Task - Your task is to retype every entry exactly, omitting nothing.

Records to process -

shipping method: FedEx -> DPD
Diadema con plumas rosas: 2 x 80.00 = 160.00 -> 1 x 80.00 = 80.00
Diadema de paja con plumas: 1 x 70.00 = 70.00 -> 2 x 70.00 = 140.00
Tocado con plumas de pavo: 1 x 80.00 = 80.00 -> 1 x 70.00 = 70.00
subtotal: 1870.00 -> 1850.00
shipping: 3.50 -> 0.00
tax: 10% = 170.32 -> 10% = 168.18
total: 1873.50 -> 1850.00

Final answer -
shipping method: FedEx -> DPD
Diadema con plumas rosas: 2 x 80.00 = 160.00 -> 1 x 80.00 = 80.00
Diadema de paja con plumas: 1 x 70.00 = 70.00 -> 2 x 70.00 = 140.00
Tocado con plumas de pavo: 1 x 80.00 = 80.00 -> 1 x 70.00 = 70.00
subtotal: 1870.00 -> 1850.00
shipping: 3.50 -> 0.00
tax: 10% = 170.32 -> 10% = 168.18
total: 1873.50 -> 1850.00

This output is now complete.